Segundo Sampaio Ferraz, o Brasil passou a adotar o imposto de renda em 1922, e logo estabeleceu a progressividade. No ano base de 1988, ainda tínhamos nove faixas com alíquotas que variavam de 10% a 45%. Mas a minoria organizada exerceu eficientemente sua voz no novo período democrático. No ano seguinte, passaram a ser apenas duas alíquotas, a maior de 25%. Em 1994, introduziu-se uma nova alíquota e a máxima subiu para 35%.
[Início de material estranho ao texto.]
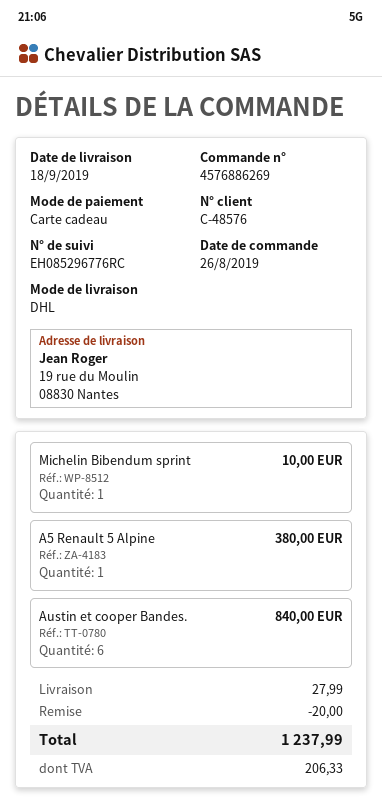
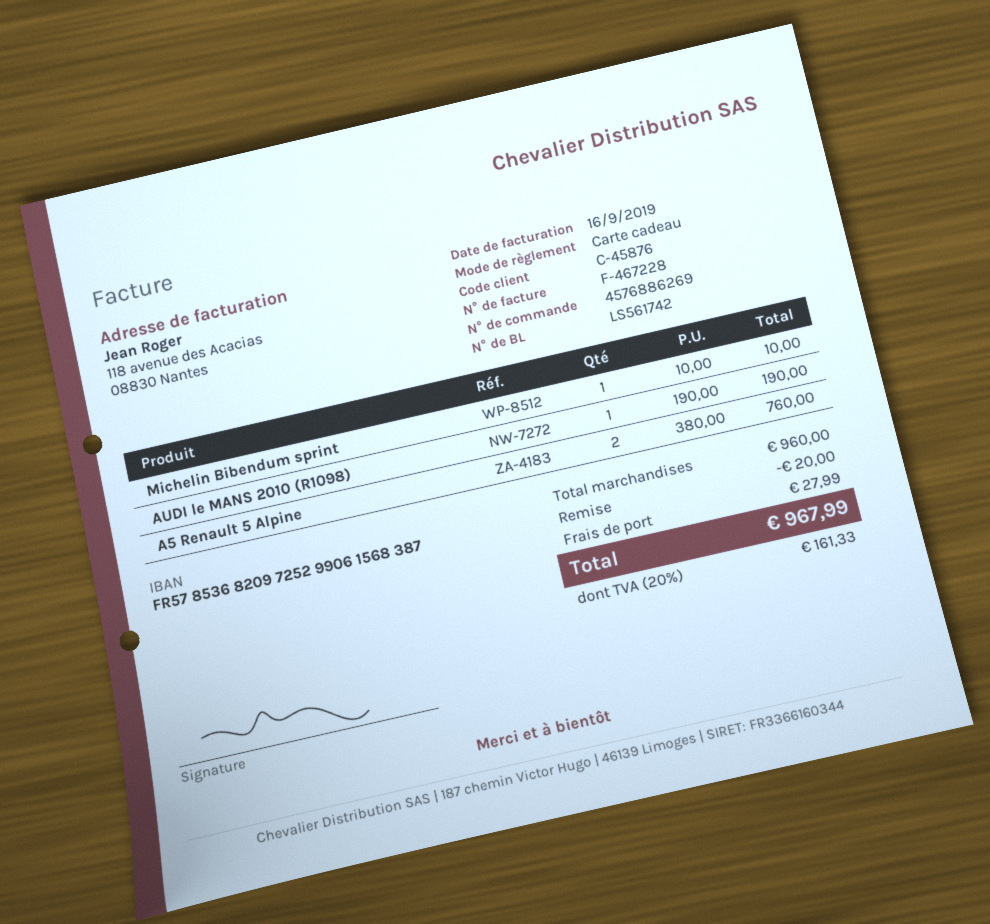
customer number: C-48576 -> C-45876
A5 Renault 5 Alpine: 1 for 380.00 -> 2 for 760.00
Austin et cooper Bandes.: 6 for 840.00 -> none
AUDI le MANS 2010 (R1098): none -> 1 for 190.00
tax: 206.33 -> 161.33
total: 1237.99 -> 967.99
Mas a grita levou a uma nova redução para duas faixas/alíquotas, com a máxima de 25%, que em 1998 passaria aos 27,5% atuais. Sem conseguir implantar a “progressividade para cima”, implantaram a “progressividade para baixo”. Em 1999, criaram as alíquotas de 7,5% e 22,5% ao lado da antiga mínima de 15%, que vigorava desde 1992. Não é simples implementar a progressividade e sobretudo taxar os mais ricos. A alíquota padrão ou de referência não é, na verdade, a alíquota efetiva paga pelos declarantes. A tributação do IRPF varia também por tipo de rendimento auferido no ano e ainda tem as isenções legais. Ocorre que justamente os mais ricos têm mais rendimentos provenientes de fontes com tributação exclusiva e isentas de imposto, enfatizou Sampaio Ferraz.
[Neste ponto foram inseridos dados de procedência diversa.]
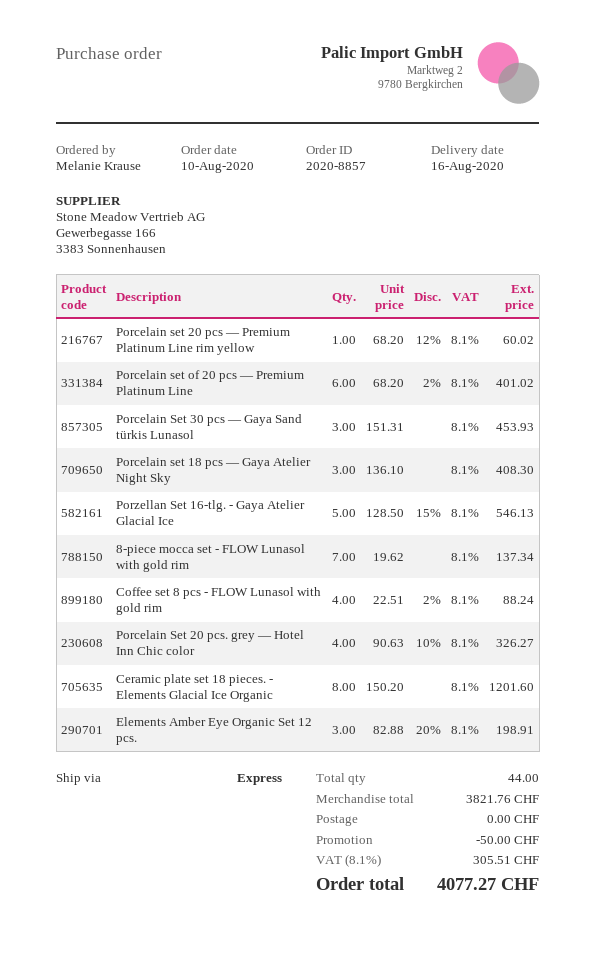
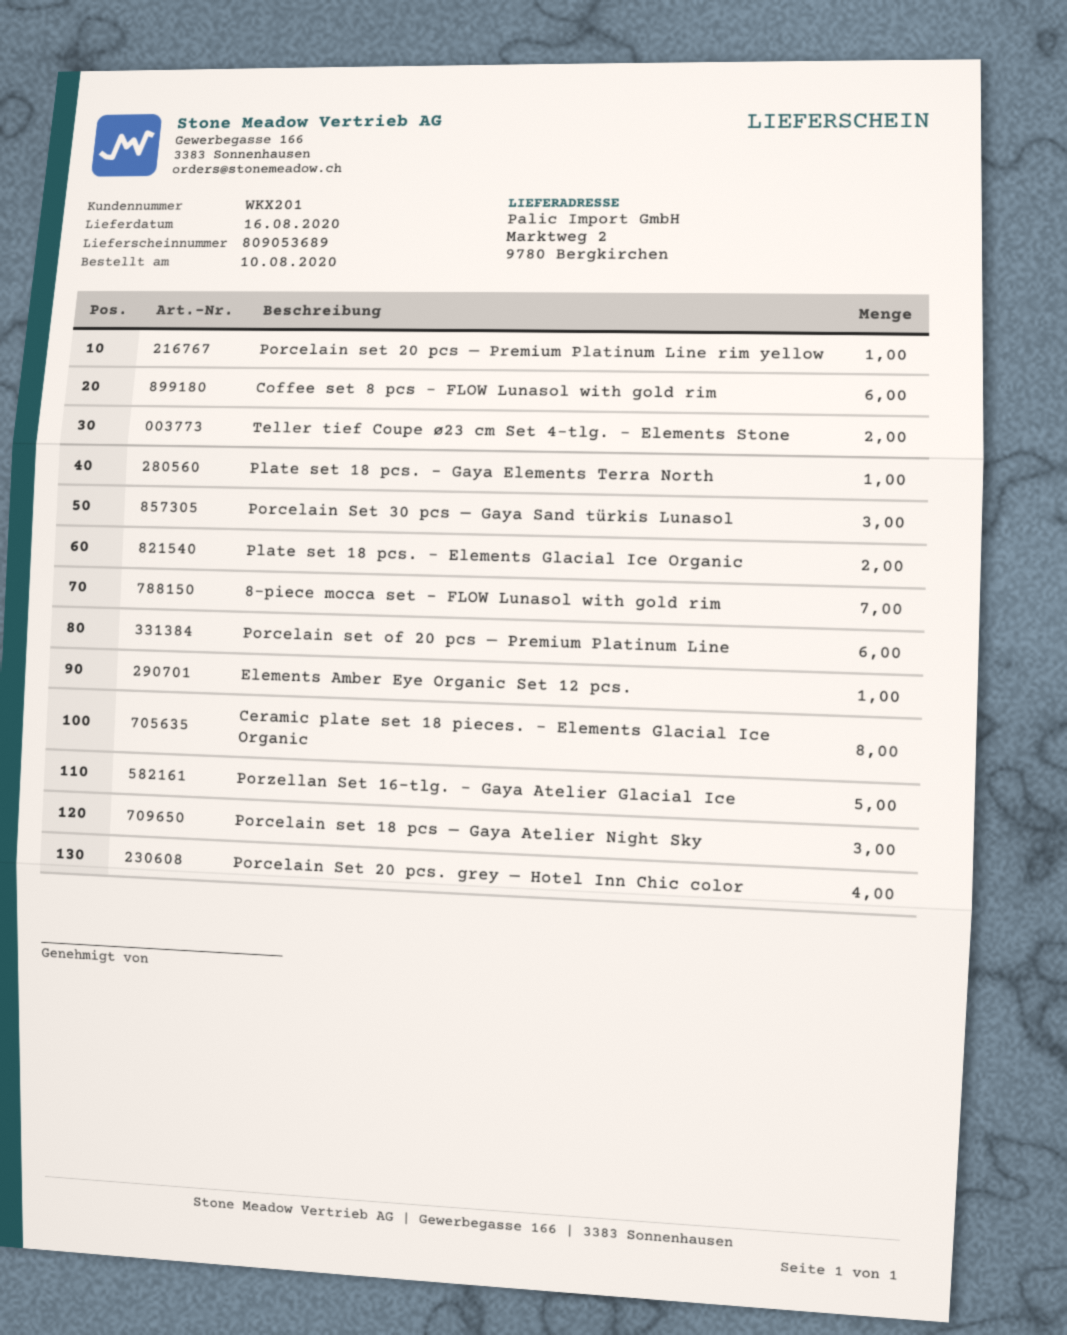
Coffee set 8 pcs - FLOW Lunasol with gold rim: 4 -> 6
Elements Amber Eye Organic Set 12 pcs.: 3 -> 1
Teller tief Coupe ø23 cm Set 4-tlg. - Elements Stone: none -> 2
Plate set 18 pcs. - Gaya Elements Terra North: none -> 1
Plate set 18 pcs. - Elements Glacial Ice Organic: none -> 2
É por isso que a mídia fala tanto em reforma tributária? É talvez uma das razões. Mesmo os 1% mais ricos podem se achar injustiçados, pois enquanto os 10% mais “pobres” deste grupo pagam alíquota de 8,8% sobre a renda, os 10% mais ricos pagam uma alíquota efetiva de apenas 2,5%. A pontinha da cauda é ainda mais cruel: os 2.984 declarantes com maior renda pagaram efetivamente em 2018 apenas 1,6% em imposto sobre a renda total declarada. Não resta dúvida que os mais ricos pagam proporcionalmente menos, e não mais, como tenta estabelecer a teoria. E até aqui foram eficientes em imprimir sua agenda: chega de impostos! Mas a reforma tributária e a atual crise econômica podem ter aberto uma janela de oportunidade para mudarmos esse jogo, em direção a um país mais justo e com menos desigualdade, concluiu Alexandre Sampaio Ferraz. Você concorda, caro leitor?